Many investors consider it preferable to invest in profitable companies over unprofitable ones, because profitability suggests a business is sustainable. That said, the current statutory profit is not always a good guide to a company's underlying profitability. Today we'll focus on whether this year's statutory profits are a good guide to understanding Baxter International (NYSE:BAX).
We like the fact that Baxter International made a profit of US$911.0m on its revenue of US$11.5b, in the last year. As you can see in the chart below, its profit has declined over the last three years, even though its revenue has increased.
Check out our latest analysis for Baxter International
Importantly, statutory profits are not always the best tool for understanding a company's true earnings power, so it's well worth examining profits in a little more detail. This article will focus on the impact unusual items have had on Baxter International's statutory earnings.

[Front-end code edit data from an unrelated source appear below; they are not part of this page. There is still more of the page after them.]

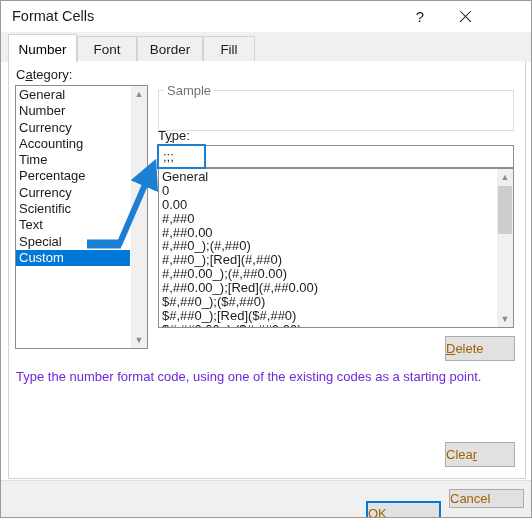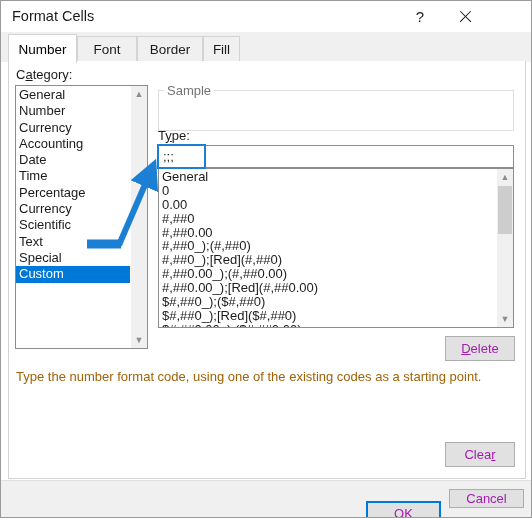--- a/index.html
+++ b/index.html
@@ -232,43 +232,42 @@
   #type-list { left: 157px; top: 167px; width: 356px; height: 160px; }
   #type-list .list-items { right: 17px; }
   #type-list .list-item { height: 13.9px; line-height: 13.9px; font-size: 13px; }
 
   
   .btn {
     position: absolute;
     box-sizing: border-box;
     background: #e1e1e1;
     border: 1px solid #adadad;
-    color: #a21caf;
+    color: #a16207;
     font-family: "Liberation Sans", sans-serif;
     font-size: 13px;
     display: flex;
     align-items: center;
-    justify-content: center;
     cursor: default;
     padding: 0;
   }
   .btn.focus {
     border: 2px solid #0078d7;
     background: #e1e1e1;
   }
   #delete-button { left: 444px; top: 335px; width: 70px; height: 25px; }
   #clear-button  { left: 444px; top: 441px; width: 70px; height: 25px; }
 
   #hint-text {
     position: absolute;
     left: 15px;
     top: 368px;
     width: 490px;
     font-size: 13px;
-    color: #a16207;
+    color: #6d28d9;
   }
 
   
   .footer {
     position: absolute;
     left: 0;
     top: 479px;
     width: 532px;
     height: 39px;
     background: #f0f0f0;
@@ -314,38 +313,37 @@
   <div class="tabstrip">
     <div class="tab active" style="left:7px; width:69px;">
       <span>Number</span>
     </div>
     <div class="tab" style="left:76px; width:60px;">
       <span>Font</span>
     </div>
     <div class="tab" style="left:136px; width:66px;">
       <span>Border</span>
     </div>
-    <div class="tab" style="left:202px; width:37px;">
+    <div class="tab" style="left:202px; width:52px;">
       <span>Fill</span>
     </div>
   </div>
 
   <div class="body-panel"></div>
 
   <div class="field-label" style="left:15px; top:66px;">
     <span>C</span><span class="accel">a</span><span>tegory:</span>
   </div>
 
   <div class="listbox" id="category-list">
     <div class="list-items" id="category-items">
         <div class="list-item">General</div>
         <div class="list-item">Number</div>
         <div class="list-item">Currency</div>
         <div class="list-item">Accounting</div>
-        <div class="list-item">Date</div>
         <div class="list-item">Time</div>
         <div class="list-item">Percentage</div>
         <div class="list-item">Currency</div>
         <div class="list-item">Scientific</div>
         <div class="list-item">Text</div>
         <div class="list-item">Special</div>
         <div class="list-item selected">Custom</div>
       </div>
     <div class="vscroll">
       <div class="arrow up">▲</div>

That might leave you wondering what analysts are forecasting in terms of future profitability. Luckily, you can click here to see an interactive graph depicting future profitability, based on their estimates.
The Impact Of Unusual Items On Profit
To properly understand Baxter International's profit results, we need to consider the US$930m expense attributed to unusual items. While deductions due to unusual items are disappointing in the first instance, there is a silver lining. When we analysed the vast majority of listed companies worldwide, we found that significant unusual items are often not repeated. And, after all, that's exactly what the accounting terminology implies. Baxter International took a rather significant hit from unusual items in the year to September 2020. As a result, we can surmise that the unusual items made its statutory profit significantly weaker than it would otherwise be.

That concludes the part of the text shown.